» **Work item**: State how many lines in the entries below hold the string "spacing", and give nothing besides that number.

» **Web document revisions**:

--------------------

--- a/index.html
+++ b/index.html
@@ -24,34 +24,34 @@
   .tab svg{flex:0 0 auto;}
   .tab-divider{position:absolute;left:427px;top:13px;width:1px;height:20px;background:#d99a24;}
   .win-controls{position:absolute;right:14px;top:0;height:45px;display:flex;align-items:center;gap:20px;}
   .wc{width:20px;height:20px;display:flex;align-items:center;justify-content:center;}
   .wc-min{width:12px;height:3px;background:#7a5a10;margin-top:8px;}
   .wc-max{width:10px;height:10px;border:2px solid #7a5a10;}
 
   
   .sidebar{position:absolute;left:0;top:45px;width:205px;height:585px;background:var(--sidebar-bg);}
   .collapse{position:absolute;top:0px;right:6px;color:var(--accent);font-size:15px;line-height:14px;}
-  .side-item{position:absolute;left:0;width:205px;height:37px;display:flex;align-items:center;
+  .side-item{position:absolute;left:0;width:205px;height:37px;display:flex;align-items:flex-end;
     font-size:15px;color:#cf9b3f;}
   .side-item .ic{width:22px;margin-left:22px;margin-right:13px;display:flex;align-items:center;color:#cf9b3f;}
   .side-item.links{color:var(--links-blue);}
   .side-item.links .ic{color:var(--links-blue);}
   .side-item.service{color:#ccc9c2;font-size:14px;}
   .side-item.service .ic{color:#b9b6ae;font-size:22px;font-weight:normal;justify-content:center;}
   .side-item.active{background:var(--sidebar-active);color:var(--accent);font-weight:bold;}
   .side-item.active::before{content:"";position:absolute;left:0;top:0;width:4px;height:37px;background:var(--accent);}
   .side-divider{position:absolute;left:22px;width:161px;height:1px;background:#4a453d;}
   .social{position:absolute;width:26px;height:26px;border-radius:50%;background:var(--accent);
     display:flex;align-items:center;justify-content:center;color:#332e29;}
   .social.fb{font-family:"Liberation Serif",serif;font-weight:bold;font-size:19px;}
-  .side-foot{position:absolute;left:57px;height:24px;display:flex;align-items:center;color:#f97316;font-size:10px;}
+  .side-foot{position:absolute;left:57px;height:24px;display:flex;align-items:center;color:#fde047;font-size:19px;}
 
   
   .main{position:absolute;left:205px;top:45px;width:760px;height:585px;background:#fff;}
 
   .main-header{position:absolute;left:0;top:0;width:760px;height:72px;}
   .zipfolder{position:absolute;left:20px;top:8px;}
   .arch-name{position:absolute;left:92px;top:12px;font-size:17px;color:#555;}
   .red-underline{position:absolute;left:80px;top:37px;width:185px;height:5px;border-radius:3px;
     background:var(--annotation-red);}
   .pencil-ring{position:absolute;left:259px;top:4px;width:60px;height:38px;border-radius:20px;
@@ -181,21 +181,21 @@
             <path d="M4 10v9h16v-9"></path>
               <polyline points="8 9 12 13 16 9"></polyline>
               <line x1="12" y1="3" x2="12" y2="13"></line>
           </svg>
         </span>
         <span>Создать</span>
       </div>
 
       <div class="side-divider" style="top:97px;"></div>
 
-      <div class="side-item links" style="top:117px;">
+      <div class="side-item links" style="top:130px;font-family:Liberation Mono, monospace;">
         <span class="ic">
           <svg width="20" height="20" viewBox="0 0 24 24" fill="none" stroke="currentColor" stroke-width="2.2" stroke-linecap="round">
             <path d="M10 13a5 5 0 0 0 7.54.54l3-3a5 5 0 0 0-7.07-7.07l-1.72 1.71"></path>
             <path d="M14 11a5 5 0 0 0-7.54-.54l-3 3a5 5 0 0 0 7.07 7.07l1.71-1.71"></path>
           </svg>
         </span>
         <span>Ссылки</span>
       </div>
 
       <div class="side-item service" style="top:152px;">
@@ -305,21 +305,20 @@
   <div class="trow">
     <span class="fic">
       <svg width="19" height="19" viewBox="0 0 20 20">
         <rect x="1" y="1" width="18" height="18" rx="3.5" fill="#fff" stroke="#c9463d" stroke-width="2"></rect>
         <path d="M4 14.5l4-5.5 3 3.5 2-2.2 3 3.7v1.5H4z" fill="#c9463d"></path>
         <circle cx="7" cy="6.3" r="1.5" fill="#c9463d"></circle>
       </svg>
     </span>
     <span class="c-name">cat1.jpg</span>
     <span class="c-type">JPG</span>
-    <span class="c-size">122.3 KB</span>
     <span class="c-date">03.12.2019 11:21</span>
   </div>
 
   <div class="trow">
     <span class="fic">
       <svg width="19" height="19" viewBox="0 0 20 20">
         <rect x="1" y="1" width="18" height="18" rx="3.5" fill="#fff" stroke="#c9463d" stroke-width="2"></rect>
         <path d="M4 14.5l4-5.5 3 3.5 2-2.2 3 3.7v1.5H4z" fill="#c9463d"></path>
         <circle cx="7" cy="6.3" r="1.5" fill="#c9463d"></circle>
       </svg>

--------------------

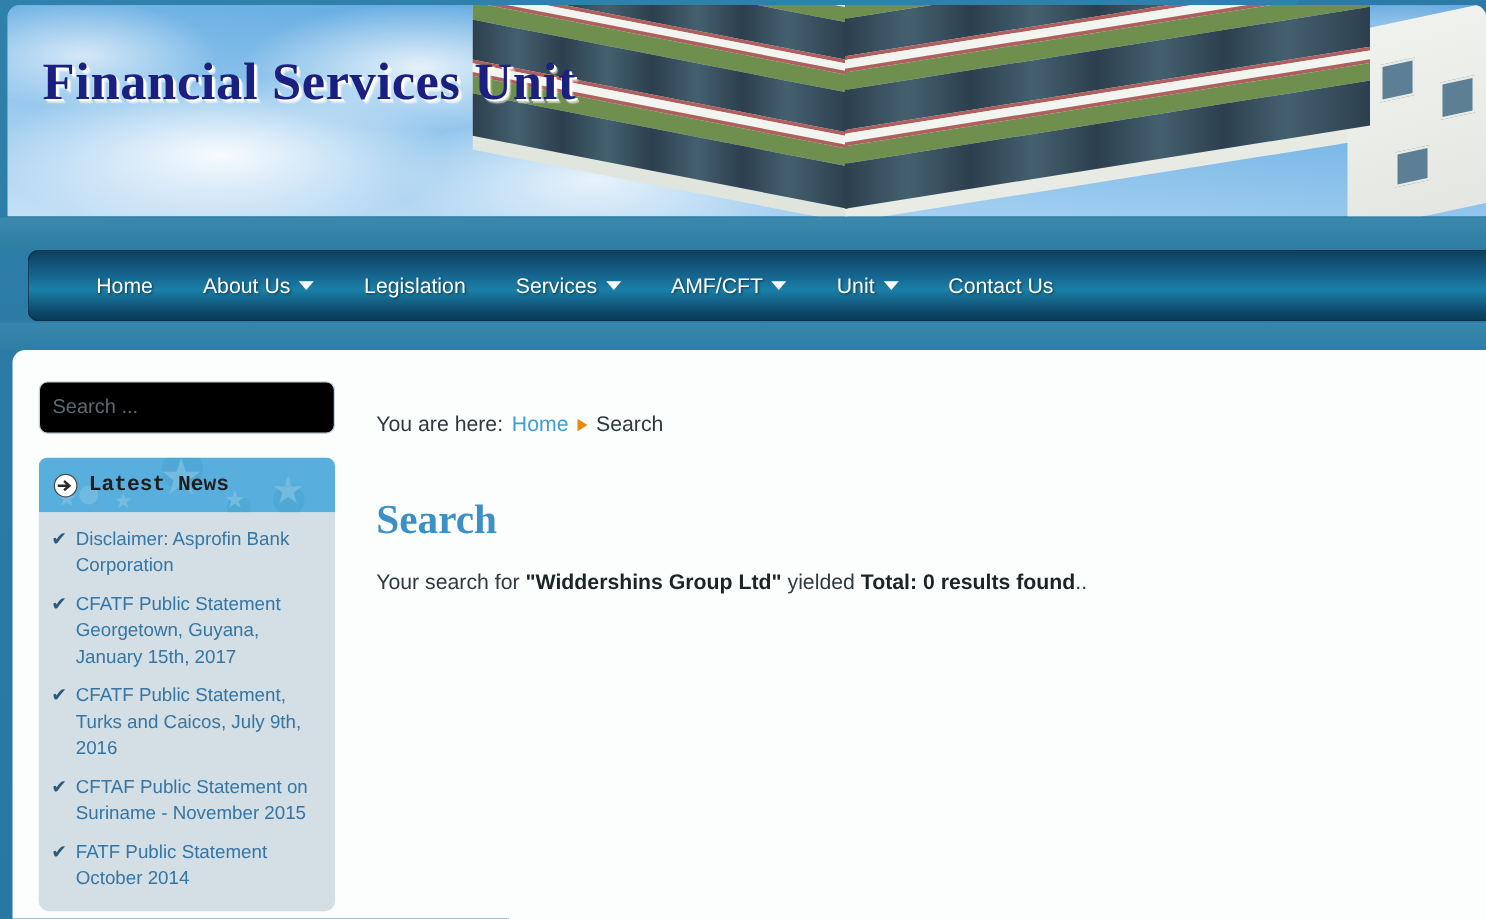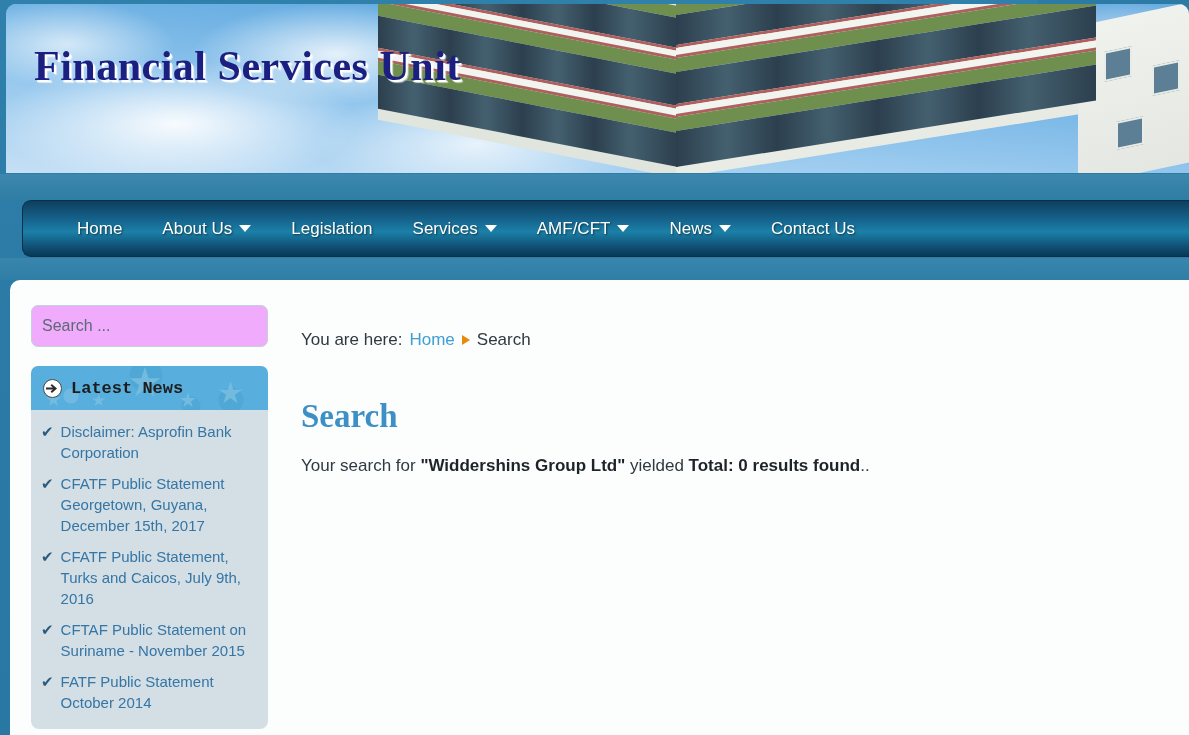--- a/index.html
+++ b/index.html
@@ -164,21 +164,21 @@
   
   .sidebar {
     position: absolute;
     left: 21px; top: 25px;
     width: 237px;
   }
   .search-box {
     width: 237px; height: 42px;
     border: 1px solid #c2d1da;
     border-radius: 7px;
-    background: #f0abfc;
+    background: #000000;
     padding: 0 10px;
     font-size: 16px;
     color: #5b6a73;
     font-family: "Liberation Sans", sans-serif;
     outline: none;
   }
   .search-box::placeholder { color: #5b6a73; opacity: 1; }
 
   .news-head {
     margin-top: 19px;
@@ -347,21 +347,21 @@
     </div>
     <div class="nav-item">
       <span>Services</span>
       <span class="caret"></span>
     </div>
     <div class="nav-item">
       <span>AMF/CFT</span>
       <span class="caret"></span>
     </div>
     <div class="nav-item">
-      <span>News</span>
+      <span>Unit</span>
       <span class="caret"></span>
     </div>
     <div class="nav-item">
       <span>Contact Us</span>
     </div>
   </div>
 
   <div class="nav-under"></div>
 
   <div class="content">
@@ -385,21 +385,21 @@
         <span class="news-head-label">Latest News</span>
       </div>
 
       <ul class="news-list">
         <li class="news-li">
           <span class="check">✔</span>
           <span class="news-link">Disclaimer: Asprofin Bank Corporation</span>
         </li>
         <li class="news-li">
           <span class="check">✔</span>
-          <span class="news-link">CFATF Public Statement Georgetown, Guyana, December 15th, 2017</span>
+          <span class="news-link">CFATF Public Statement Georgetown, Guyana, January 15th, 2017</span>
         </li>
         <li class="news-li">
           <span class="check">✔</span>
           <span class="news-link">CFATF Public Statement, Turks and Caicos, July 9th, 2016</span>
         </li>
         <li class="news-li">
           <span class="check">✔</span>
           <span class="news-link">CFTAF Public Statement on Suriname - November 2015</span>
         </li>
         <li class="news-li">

--------------------

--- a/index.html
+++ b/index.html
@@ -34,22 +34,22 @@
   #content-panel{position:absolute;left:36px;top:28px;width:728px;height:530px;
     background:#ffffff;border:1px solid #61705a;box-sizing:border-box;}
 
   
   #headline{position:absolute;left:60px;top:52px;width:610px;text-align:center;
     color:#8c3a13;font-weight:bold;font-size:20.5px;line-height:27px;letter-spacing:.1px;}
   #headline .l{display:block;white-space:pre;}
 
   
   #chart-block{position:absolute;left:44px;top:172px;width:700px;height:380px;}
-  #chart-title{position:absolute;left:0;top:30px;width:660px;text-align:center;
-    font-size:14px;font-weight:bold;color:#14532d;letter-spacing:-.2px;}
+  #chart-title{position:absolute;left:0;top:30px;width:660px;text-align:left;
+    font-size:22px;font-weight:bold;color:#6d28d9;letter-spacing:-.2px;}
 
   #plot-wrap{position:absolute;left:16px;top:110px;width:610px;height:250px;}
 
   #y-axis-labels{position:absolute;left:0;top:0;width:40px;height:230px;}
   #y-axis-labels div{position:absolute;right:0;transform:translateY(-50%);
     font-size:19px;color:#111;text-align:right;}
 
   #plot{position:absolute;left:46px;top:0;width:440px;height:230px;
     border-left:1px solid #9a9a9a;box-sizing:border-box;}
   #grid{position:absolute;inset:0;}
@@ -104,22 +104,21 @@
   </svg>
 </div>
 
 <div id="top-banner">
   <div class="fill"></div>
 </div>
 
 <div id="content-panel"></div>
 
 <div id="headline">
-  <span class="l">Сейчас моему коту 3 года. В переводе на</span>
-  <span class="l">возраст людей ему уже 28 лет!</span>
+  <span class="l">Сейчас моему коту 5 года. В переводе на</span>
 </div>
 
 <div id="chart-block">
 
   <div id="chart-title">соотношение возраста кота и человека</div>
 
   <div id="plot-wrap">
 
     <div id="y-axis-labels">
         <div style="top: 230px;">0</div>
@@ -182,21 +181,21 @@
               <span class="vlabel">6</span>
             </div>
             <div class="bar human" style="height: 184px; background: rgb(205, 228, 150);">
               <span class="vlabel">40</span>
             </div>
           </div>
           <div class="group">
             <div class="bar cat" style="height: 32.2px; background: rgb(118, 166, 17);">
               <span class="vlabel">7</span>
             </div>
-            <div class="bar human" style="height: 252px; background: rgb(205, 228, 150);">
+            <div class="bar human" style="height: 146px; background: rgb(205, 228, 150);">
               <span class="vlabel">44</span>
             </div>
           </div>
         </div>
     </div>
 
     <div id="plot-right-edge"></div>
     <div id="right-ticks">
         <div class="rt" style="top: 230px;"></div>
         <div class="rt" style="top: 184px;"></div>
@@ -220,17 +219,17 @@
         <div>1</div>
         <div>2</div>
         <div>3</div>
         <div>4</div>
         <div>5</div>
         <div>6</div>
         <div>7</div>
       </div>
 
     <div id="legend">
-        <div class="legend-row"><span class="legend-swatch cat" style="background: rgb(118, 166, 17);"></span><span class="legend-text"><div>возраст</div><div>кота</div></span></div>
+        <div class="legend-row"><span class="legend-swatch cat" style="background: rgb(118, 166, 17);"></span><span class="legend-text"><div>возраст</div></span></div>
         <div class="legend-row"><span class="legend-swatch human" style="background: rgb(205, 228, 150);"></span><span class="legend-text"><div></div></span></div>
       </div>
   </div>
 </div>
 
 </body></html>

--------------------

» **Task solution**: 3